What is a Freight Broker and Should You Become One?

Freight brokers manage the incredible logistic challenge of pairing people who want to transport cargo (known as shippers) with companies that are a) authorized to transport cargo, b) have enough spare room in their trucks and c) happen to be going to the same place that the cargo needs to go. The companies that transport things, commonly known as trucking companies, and better known as “carriers” in industry terminology.

Freight brokerage companies are a reasonable choice for a trucking-related business that a single person can start up, because some of them are one person shops (typically with one whiz-kid assistant for backup). Larger freight brokerages still frequently are one person shops, but the brokerage has agents spread across the country that handle different regions. Overhead tends to be low, especially compared to running a trucking business, because you can get by as a freight broker with a computer, a phone and a fax machine… and one thick rolodex of numbers.

Successful freight brokers tend to be people who know a lot of people, so if you’ve never even seen the inside of a trailer before, there might be better businesses to start. But if you’ve been a trucker for 3-5 years or more, and have meet an awful lot of trucking company owners and managers and shipping company owners and managers over those years, then a little training might put you in a nice position to start your own freight brokerage. Especially if you are good with computers and logistics, and if you have an excellent credit rating. Freight brokerage startups are not for people with terrible credit.
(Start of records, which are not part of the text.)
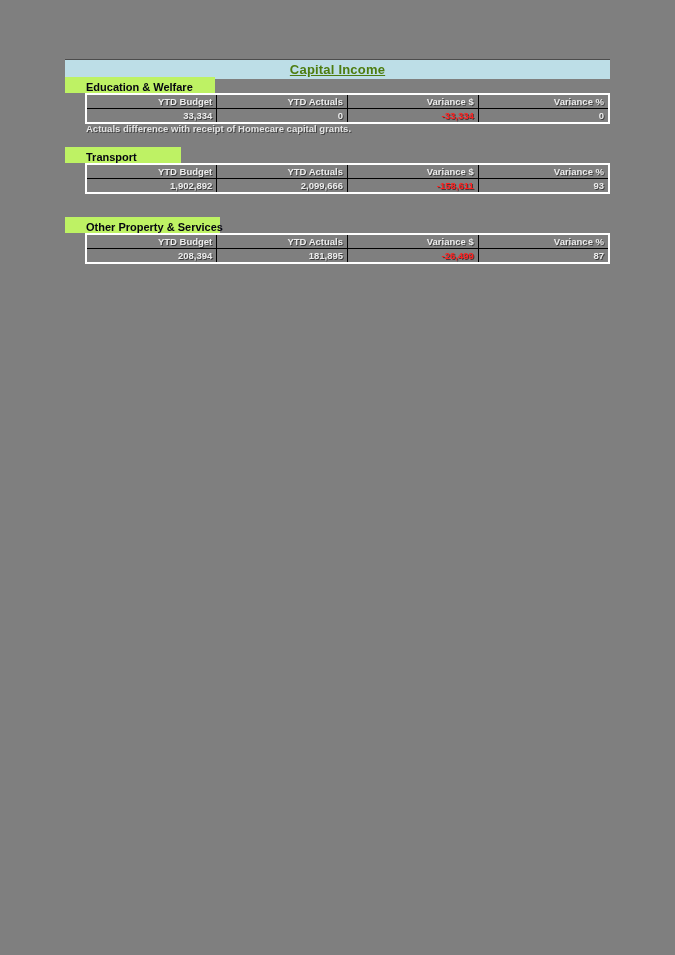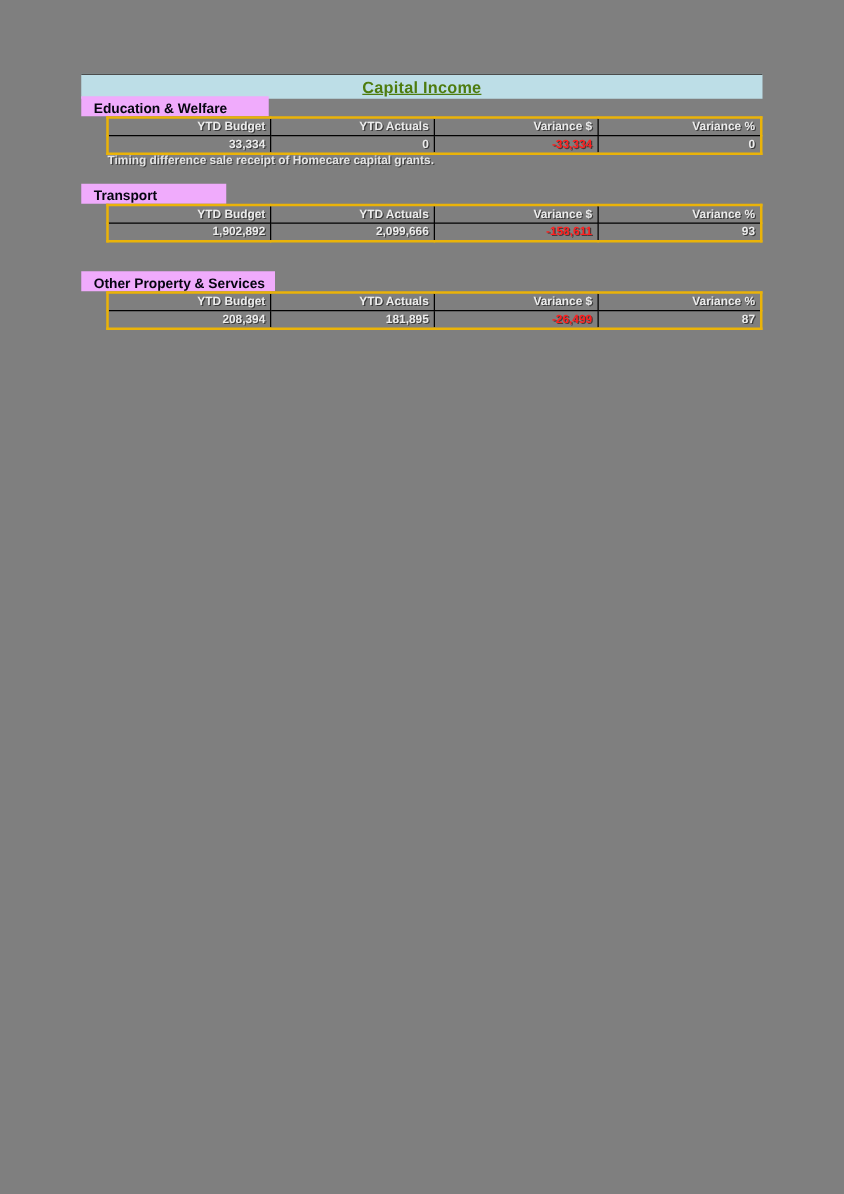--- a/index.html
+++ b/index.html
@@ -31,42 +31,42 @@
     font-weight: bold;
     text-decoration: underline;
     color: #4d7c0f;
     line-height: 19px;
     letter-spacing: 0.2px;
   }
   .section-header {
     position: absolute;
     left: 65px;
     height: 16px;
-    background: #f0abfc;
-    padding-left: 10px;
+    background: #bef264;
+    padding-left: 21px;
     box-sizing: border-box;
     white-space: nowrap;
   }
   .section-header span {
     font-size: 11px;
     font-weight: bold;
     color: #050510;
     line-height: 16px;
   }
   .sh1 { top: 77px;  width: 150px; }
   .sh2 { top: 147px; width: 116px; }
   .sh3 { top: 217px; width: 155px; }
 
   .data-table {
     position: absolute;
     left: 85px;
     width: 525px;
     border-collapse: collapse;
     table-layout: fixed;
-    border: 2px solid #eab308;
+    border: 2px solid #ffffff;
   }
   .t1 { top: 93px; }
   .t2 { top: 163px; }
   .t3 { top: 233px; }
   .data-table th, .data-table td {
     border: 1px solid #000;
     height: 13px;
     font-size: 9.5px;
     font-weight: bold;
     text-align: right;
@@ -128,21 +128,21 @@
     </thead>
     <tbody>
       <tr>
         <td>33,334</td>
         <td>0</td>
         <td class="neg">-33,334</td>
         <td>0</td>
       </tr>
     </tbody>
   </table>
-  <div class="note n1">Timing difference sale receipt of Homecare capital grants.</div>
+  <div class="note n1">Actuals difference with receipt of Homecare capital grants.</div>
 
   <div class="section-header sh2">
     <span>Transport</span>
   </div>
   <table class="data-table t2">
     <thead>
       <tr>
         <th>YTD Budget</th>
         <th>YTD Actuals</th>
         <th>Variance $</th>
Your role as a freight broker is a “transportation intermediary”, which puts you into the same category as freight forwarder. Do not be confused, though, because freight forwarders are much more hands-on than freight brokers. Freight brokers basically make a lot of phone calls to make sure the right stuff gets on the right truck — they never take possession of cargo or load a truck. A freight forwarder will take possession of cargo, and will be the one to load the trucks. Freight forwarding is a much more challenging task with a lot more places for things to go wrong. Of course, there’s also a bit more money in it.
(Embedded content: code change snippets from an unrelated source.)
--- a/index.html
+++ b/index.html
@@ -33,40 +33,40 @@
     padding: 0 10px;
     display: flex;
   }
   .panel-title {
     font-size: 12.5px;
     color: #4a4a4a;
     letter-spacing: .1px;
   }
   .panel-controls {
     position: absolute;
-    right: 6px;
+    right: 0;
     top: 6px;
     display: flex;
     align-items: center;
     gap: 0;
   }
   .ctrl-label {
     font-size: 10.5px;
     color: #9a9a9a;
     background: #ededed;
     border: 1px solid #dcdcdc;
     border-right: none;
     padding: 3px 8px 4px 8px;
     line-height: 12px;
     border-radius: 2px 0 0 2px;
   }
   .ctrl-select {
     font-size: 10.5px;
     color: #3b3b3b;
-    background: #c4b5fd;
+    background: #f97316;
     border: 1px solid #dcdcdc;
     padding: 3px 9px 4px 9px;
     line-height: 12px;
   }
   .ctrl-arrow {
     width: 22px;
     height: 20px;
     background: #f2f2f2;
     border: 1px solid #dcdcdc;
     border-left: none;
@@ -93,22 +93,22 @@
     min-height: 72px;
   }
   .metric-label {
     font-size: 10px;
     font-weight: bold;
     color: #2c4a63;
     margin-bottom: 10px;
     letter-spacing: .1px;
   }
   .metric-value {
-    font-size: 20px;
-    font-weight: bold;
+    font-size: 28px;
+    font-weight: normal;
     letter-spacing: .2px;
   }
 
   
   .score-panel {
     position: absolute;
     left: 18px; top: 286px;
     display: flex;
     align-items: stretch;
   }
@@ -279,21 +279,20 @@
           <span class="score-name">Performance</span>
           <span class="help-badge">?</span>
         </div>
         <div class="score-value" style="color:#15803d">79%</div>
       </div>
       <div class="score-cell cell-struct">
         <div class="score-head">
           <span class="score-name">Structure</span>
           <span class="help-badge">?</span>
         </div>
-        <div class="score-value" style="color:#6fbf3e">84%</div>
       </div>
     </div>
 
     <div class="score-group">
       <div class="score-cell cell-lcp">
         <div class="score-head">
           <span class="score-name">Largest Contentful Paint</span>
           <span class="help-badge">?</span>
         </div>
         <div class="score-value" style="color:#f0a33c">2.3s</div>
Another similar position to freight broker is an import/export broker. They do basically the same thing as freight brokers, but they get to work with the myriad laws, regulations, customs, permits, quirks, foibles and bizarre events that can happen in international shipping. If you like to travel a lot or have spent any extended time overseas, consider becoming an import/export broker. Or you can just keep things relatively simple and stateside and stay a freight broker.

If you want to work in a smaller pond than the entire US, you can specialize into being part of a shipper’s association, where groups of transport companies work together to perform the role of freight broker themselves, within their organization. Or you can specialize into being an agricultural frieght broker, which means you’ll coordinate shipments in just one area of the US, and work only with agricultural goods that do not require regulation.